With these two strategies, you should have the tools necessary to prevent embedded scripts from causing QueryPath parse errors.

28 May

Executing a SPARQL Query from QueryPath

in php, programming, querypath, semantic web, sparql, xml

The Semantic Web. It is a concept that has sparked heated debate for years. While the debate may continue to rage for some time, there are already a host of technologies that can be used to build advanced applications based on XML technology. In this article, we will see how the SPARQL query language can be used to retrieve XML information from remote semantic databases (usually called SPARQL endpoints).

QueryPath already contains all of the tools necessary for running a SPARQL query and handling the results. This is not because QueryPath has been specially fitted to the task, but because SPARQL uses technologies that are widely supported: XML and HTTP. Since QueryPath can be used to make HTTP requests and then digest the XML results, we can use it to execute SPARQL queries and handle the results.

In this article, we will look at a basic SPARQL query, and see how we can use QueryPath to execute it and parse the returned results.

While SPARQL will be introduced here, it is far too robust a language to be explained in a short article. One starting point is the SPARQL Working Group home page.

The queries presented in this chapter will be run against DBPedia, a semantic version of Wikipedia.
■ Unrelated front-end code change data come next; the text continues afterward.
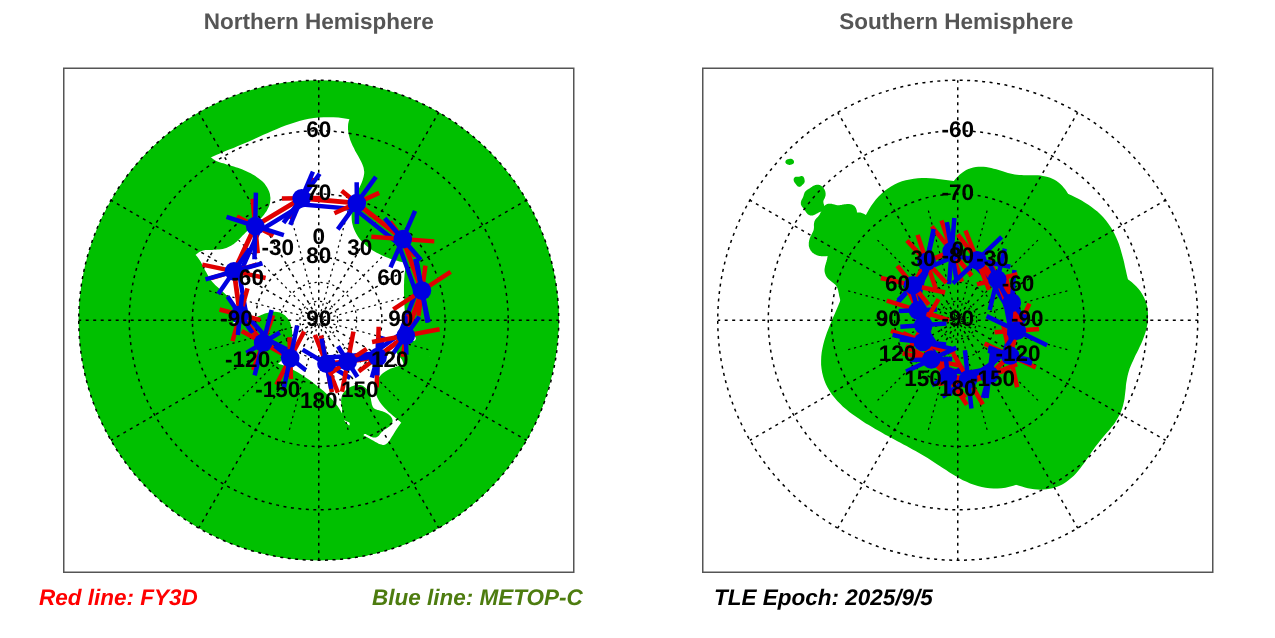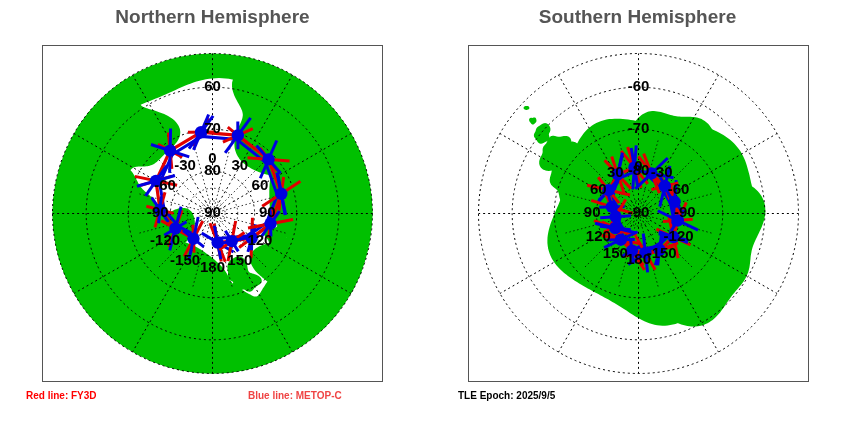"Northern Hemisphere" .panel-title { font-size: 19px -> 15px }
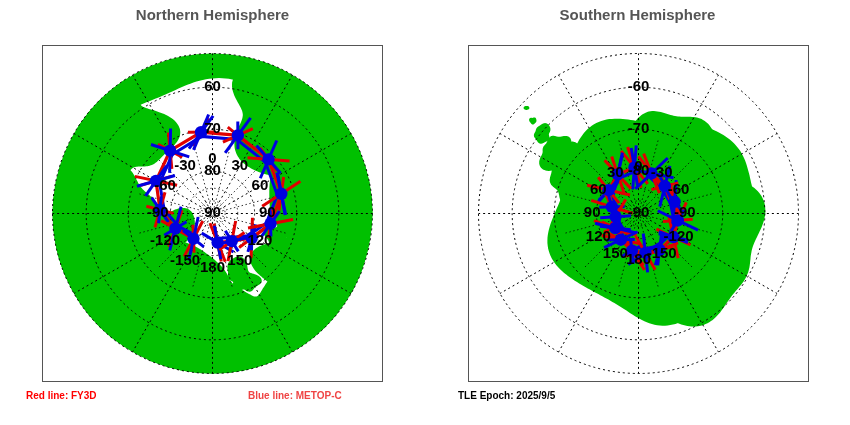"Red line: FY3D" .legend-item { font-size: 10px -> 15px; font-style: none -> italic }
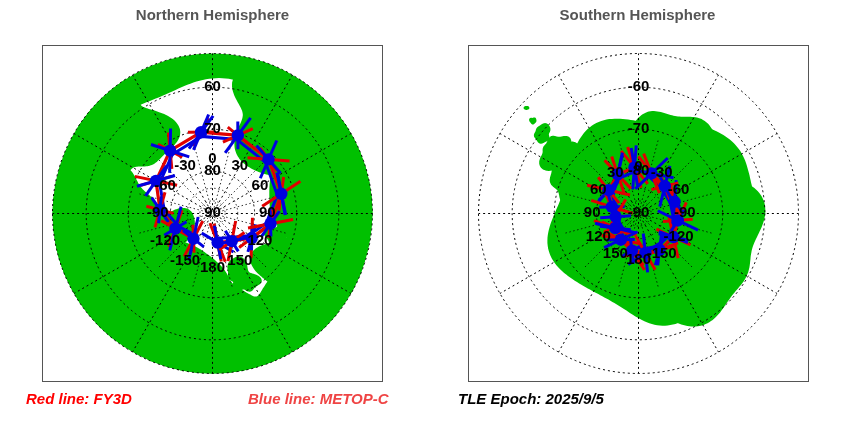"Blue line: METOP-C" .lg-blue { color: #ef4444 -> #4d7c0f }
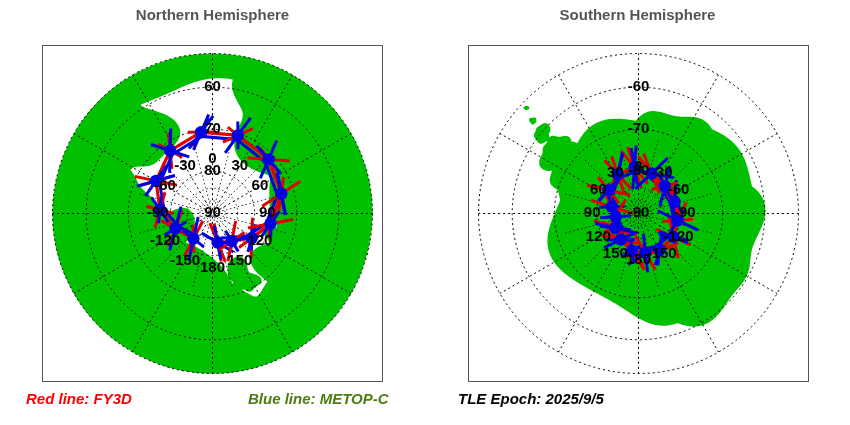"TLE Epoch: 2025/9/5" div.legend-item { left: 458px -> 476px }
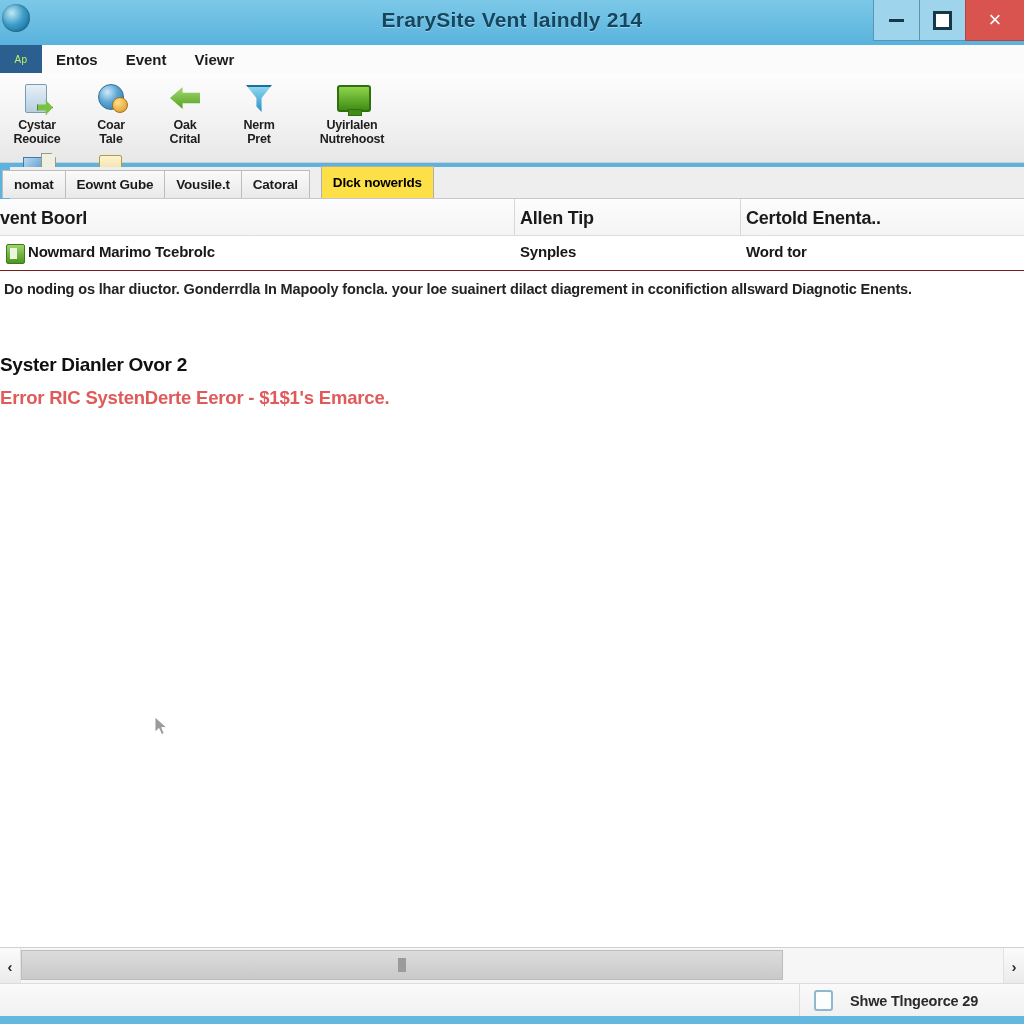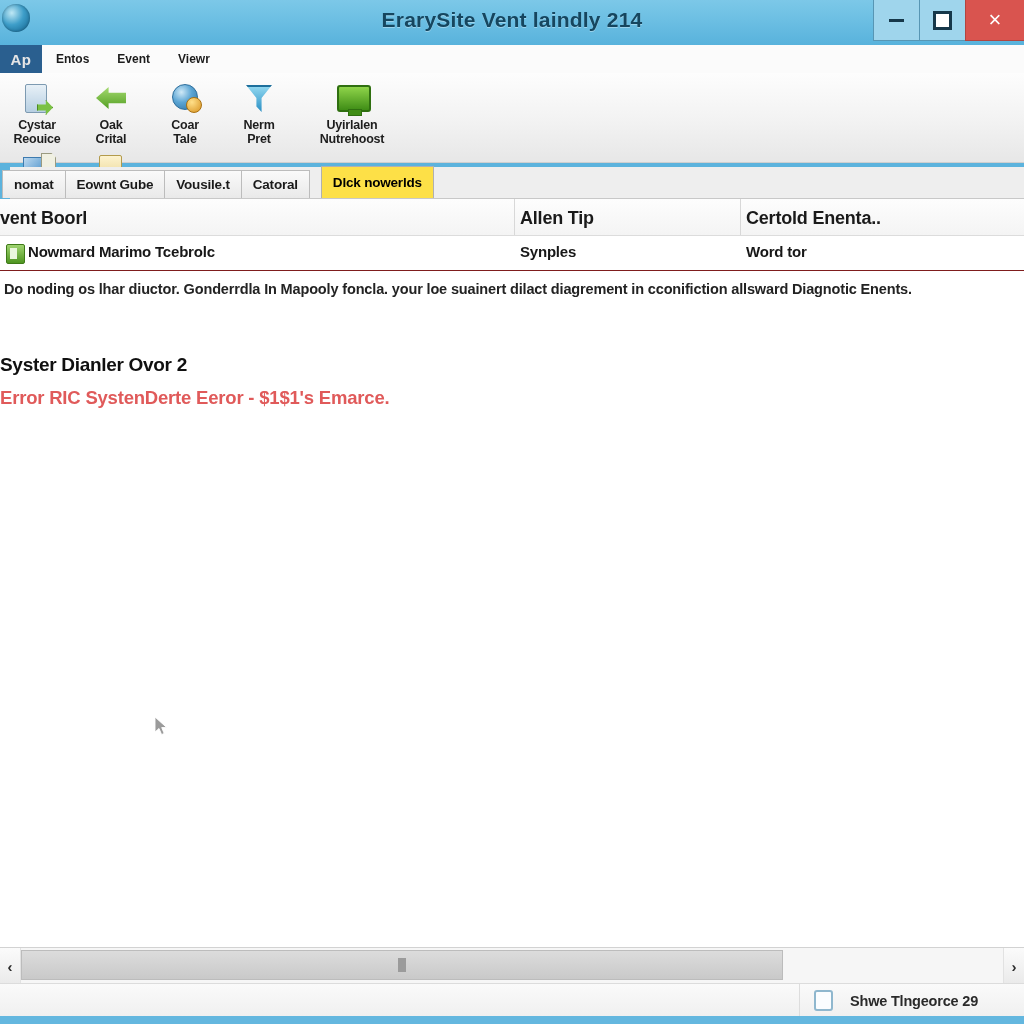"Ap" .menu-app { color: #e5e5e5 -> #bef264; font-size: 15px -> 10px; font-weight: 700 -> 400 }
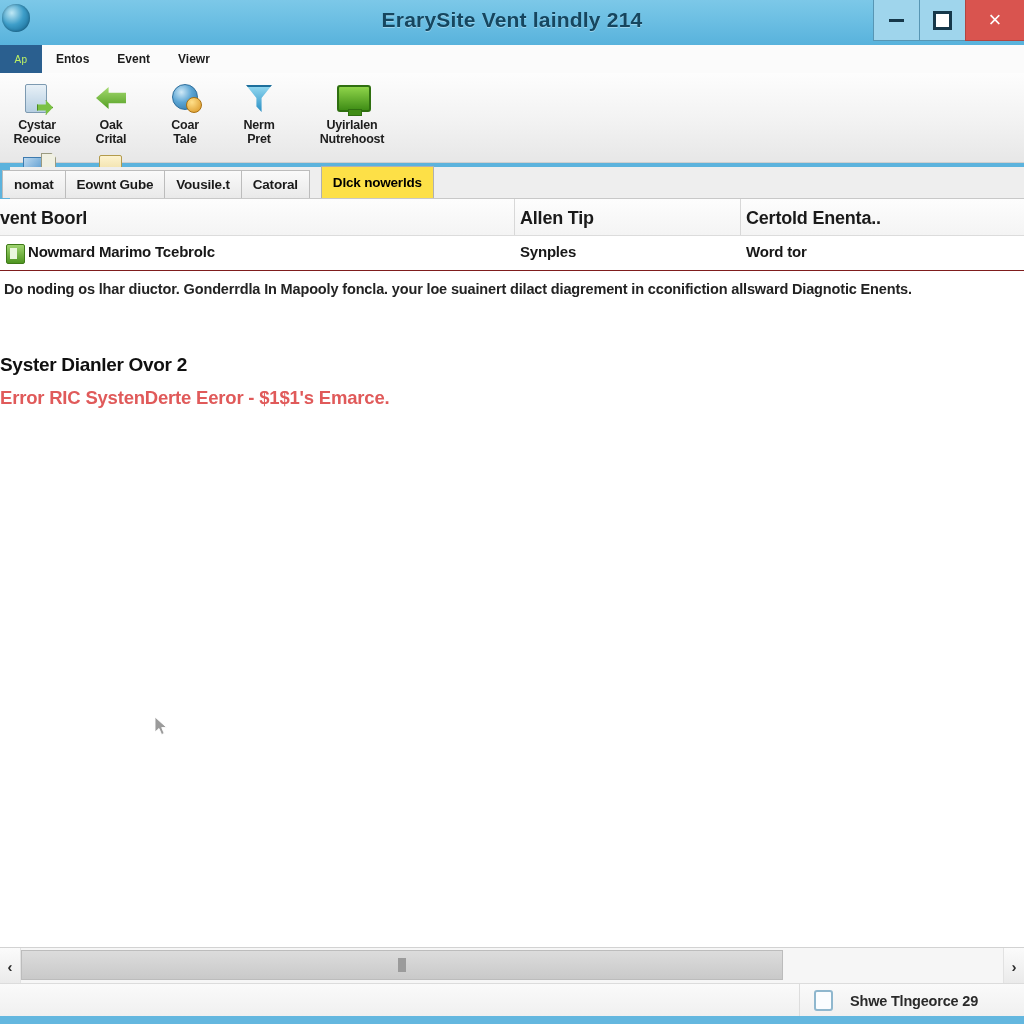"Entos" .menu-item { font-size: 12px -> 15px }
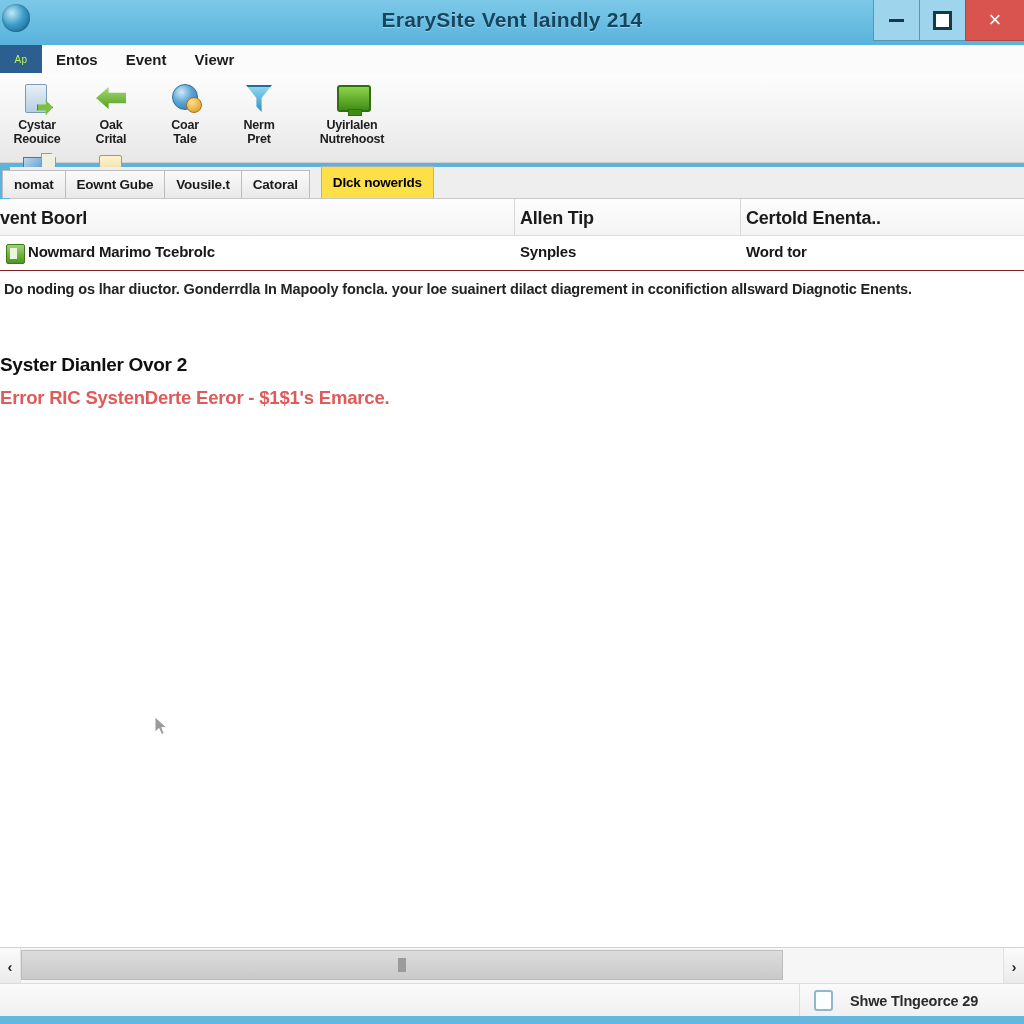"Oak" div.tbitem { order: before "Coar" -> after "Coar" }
It makes all of the content from Wikipedia available as semantic content.

The SPARQL Query: A Brief Anatomy

Let's begin by looking at the SPARQL query that we will be running:

PREFIX foaf: <http://xmlns.com/foaf/0.1/>
PREFIX rdfs: <http://www.w3.org/2000/01/rdf-schema#>
SELECT ?uri ?name ?label
WHERE {
  ?uri foaf:name ?name .
  ?uri rdfs:label ?label
  FILTER (?name = "The Beatles")
  FILTER (lang(?label) = "en")
}

The query above begins by defining two prefixes:

PREFIX foaf: <http://xmlns.com/foaf/0.1/>
PREFIX rdfs: <http://www.w3.org/2000/01/rdf-schema#>

A prefix is a convenient method for representing a namespace URI with a short string. Above, we create one for the Friend of a Friend namespace (foaf:) and one for the RDF Schema namespace (rdfs). Now, whenever we need to represent entities from those two schemata, we can just use the short prefix instead of the full URL.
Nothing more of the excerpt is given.